*TASK DIRECTIONS*.
You are asked to copy the entire listing exactly, apart from its pictures.

============

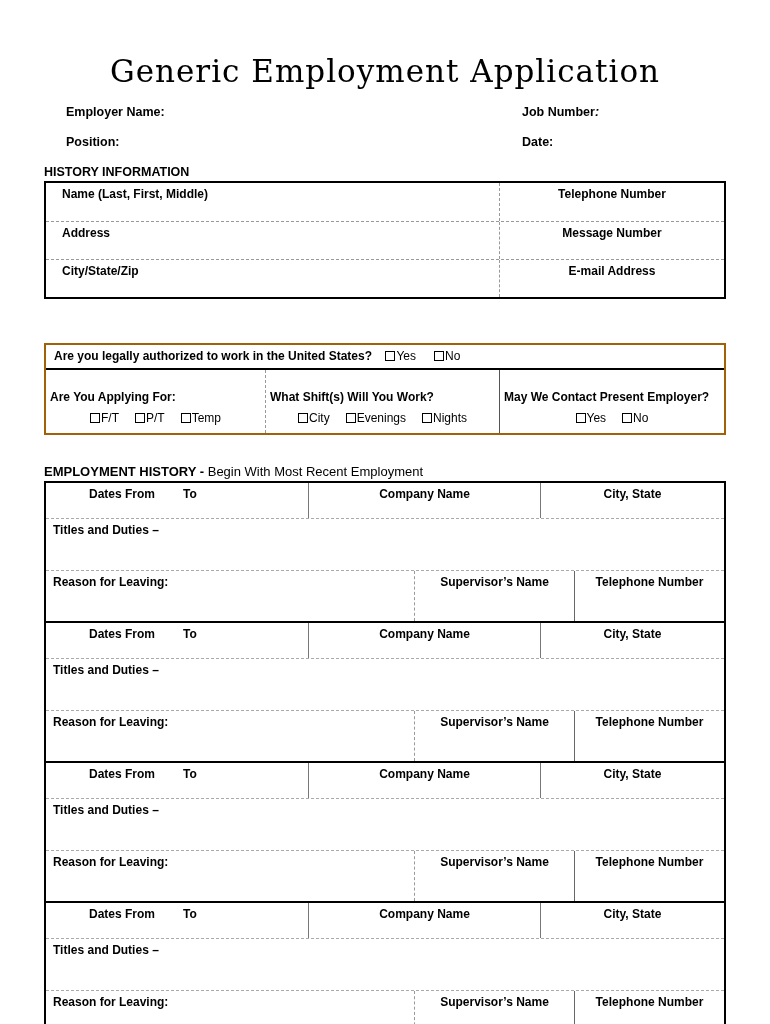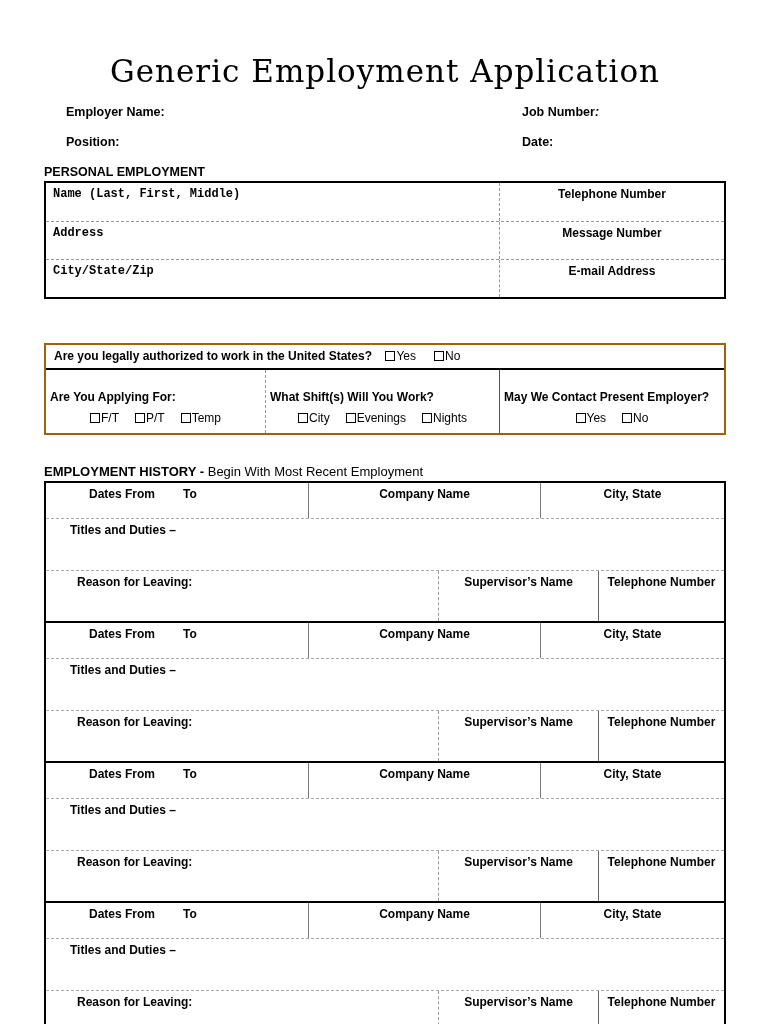--- a/index.html
+++ b/index.html
@@ -33,21 +33,21 @@
 
   .section-heading { font-size: 12.5px; font-weight: bold; margin-top: 11px; }
 
   
   .lbl { font-size: 12px; font-weight: bold; }
 
   
   .p-table { border: 2px solid #000; margin-top: 2px; }
   .p-row { display: grid; grid-template-columns: 454px 1fr; height: 38px; border-top: 1px dashed #999; }
   .p-row:first-child { border-top: none; }
-  .p-left  { padding: 4px 7px; border-right: 1px dashed #999; font-family: Liberation Mono, monospace; }
+  .p-left  { padding: 4px 16px; border-right: 1px dashed #999; }
   .p-right { padding: 4px 7px; text-align: center; }
 
   
   .q-table { border: 2px solid #a16207; margin-top: 44px; }
   .q-row { padding: 4px 8px 5px; font-size: 12px; border-bottom: 2px solid #000; }
   .q-row .q-text { font-weight: bold; margin-right: 10px; }
   .q-cols { display: grid; grid-template-columns: 219px 234px 1fr; }
   .q-col { text-align: left; padding: 20px 4px 8px; }
   .q-col.div-dashed { border-left: 1px dashed #999; }
   .q-col.div-solid  { border-left: 1px solid #555; }
@@ -67,22 +67,22 @@
   .e-table { border: 2px solid #000; margin-top: 2px; }
   .blk { border-top: 2px solid #000; }
   .blk:first-child { border-top: none; }
   .blk-r1 {
     display: grid; grid-template-columns: 226px 232px 1fr;
     height: 36px; border-bottom: 1px dashed #aaa; padding-left: 36px;
   }
   .blk-r1 .c { padding: 4px 7px; }
   .blk-r1 .c.centered { text-align: center; border-left: 1px solid #777; }
   .to-label { margin-left: 28px; }
-  .blk-titles { height: 52px; padding: 4px 24px; border-bottom: 1px dashed #aaa; }
-  .blk-r3 { display: grid; grid-template-columns: 368px 160px 1fr; height: 50px; padding-left: 24px; }
+  .blk-titles { height: 52px; padding: 4px 7px; border-bottom: 1px dashed #aaa; }
+  .blk-r3 { display: grid; grid-template-columns: 368px 160px 1fr; height: 50px; }
   .r3-reason { padding: 4px 7px; }
   .r3-sup { padding: 4px 3px; text-align: center; border-left: 1px dashed #999; }
   .r3-tel { padding: 4px 3px; text-align: center; border-left: 1px solid #666; }
 </style>
 </head>
 <body>
 
 <div class="page">
   <div class="doc-title">Generic Employment Application</div>
 
@@ -100,21 +100,21 @@
       <div class="meta-row">
         <div class="cell-fill">
           <span>Position:</span>
         </div>
         <div class="cell-fill">
           <span>Date:</span>
         </div>
       </div>
     </div>
 
-    <div class="section-heading">PERSONAL EMPLOYMENT</div>
+    <div class="section-heading">HISTORY INFORMATION</div>
     <div class="p-table">
       <div class="p-row">
         <div class="p-left lbl">
           <span>Name (Last, First, Middle)</span>
         </div>
         <div class="p-right lbl">
           <span>Telephone Number</span>
         </div>
       </div>
       <div class="p-row">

============

*TASK OUTPUT*.
--- a/index.html
+++ b/index.html
@@ -33,21 +33,21 @@
 
   .section-heading { font-size: 12.5px; font-weight: bold; margin-top: 11px; }
 
   
   .lbl { font-size: 12px; font-weight: bold; }
 
   
   .p-table { border: 2px solid #000; margin-top: 2px; }
   .p-row { display: grid; grid-template-columns: 454px 1fr; height: 38px; border-top: 1px dashed #999; }
   .p-row:first-child { border-top: none; }
-  .p-left  { padding: 4px 7px; border-right: 1px dashed #999; font-family: Liberation Mono, monospace; }
+  .p-left  { padding: 4px 16px; border-right: 1px dashed #999; }
   .p-right { padding: 4px 7px; text-align: center; }
 
   
   .q-table { border: 2px solid #a16207; margin-top: 44px; }
   .q-row { padding: 4px 8px 5px; font-size: 12px; border-bottom: 2px solid #000; }
   .q-row .q-text { font-weight: bold; margin-right: 10px; }
   .q-cols { display: grid; grid-template-columns: 219px 234px 1fr; }
   .q-col { text-align: left; padding: 20px 4px 8px; }
   .q-col.div-dashed { border-left: 1px dashed #999; }
   .q-col.div-solid  { border-left: 1px solid #555; }
@@ -67,22 +67,22 @@
   .e-table { border: 2px solid #000; margin-top: 2px; }
   .blk { border-top: 2px solid #000; }
   .blk:first-child { border-top: none; }
   .blk-r1 {
     display: grid; grid-template-columns: 226px 232px 1fr;
     height: 36px; border-bottom: 1px dashed #aaa; padding-left: 36px;
   }
   .blk-r1 .c { padding: 4px 7px; }
   .blk-r1 .c.centered { text-align: center; border-left: 1px solid #777; }
   .to-label { margin-left: 28px; }
-  .blk-titles { height: 52px; padding: 4px 24px; border-bottom: 1px dashed #aaa; }
-  .blk-r3 { display: grid; grid-template-columns: 368px 160px 1fr; height: 50px; padding-left: 24px; }
+  .blk-titles { height: 52px; padding: 4px 7px; border-bottom: 1px dashed #aaa; }
+  .blk-r3 { display: grid; grid-template-columns: 368px 160px 1fr; height: 50px; }
   .r3-reason { padding: 4px 7px; }
   .r3-sup { padding: 4px 3px; text-align: center; border-left: 1px dashed #999; }
   .r3-tel { padding: 4px 3px; text-align: center; border-left: 1px solid #666; }
 </style>
 </head>
 <body>
 
 <div class="page">
   <div class="doc-title">Generic Employment Application</div>
 
@@ -100,21 +100,21 @@
       <div class="meta-row">
         <div class="cell-fill">
           <span>Position:</span>
         </div>
         <div class="cell-fill">
           <span>Date:</span>
         </div>
       </div>
     </div>
 
-    <div class="section-heading">PERSONAL EMPLOYMENT</div>
+    <div class="section-heading">HISTORY INFORMATION</div>
     <div class="p-table">
       <div class="p-row">
         <div class="p-left lbl">
           <span>Name (Last, First, Middle)</span>
         </div>
         <div class="p-right lbl">
           <span>Telephone Number</span>
         </div>
       </div>
       <div class="p-row">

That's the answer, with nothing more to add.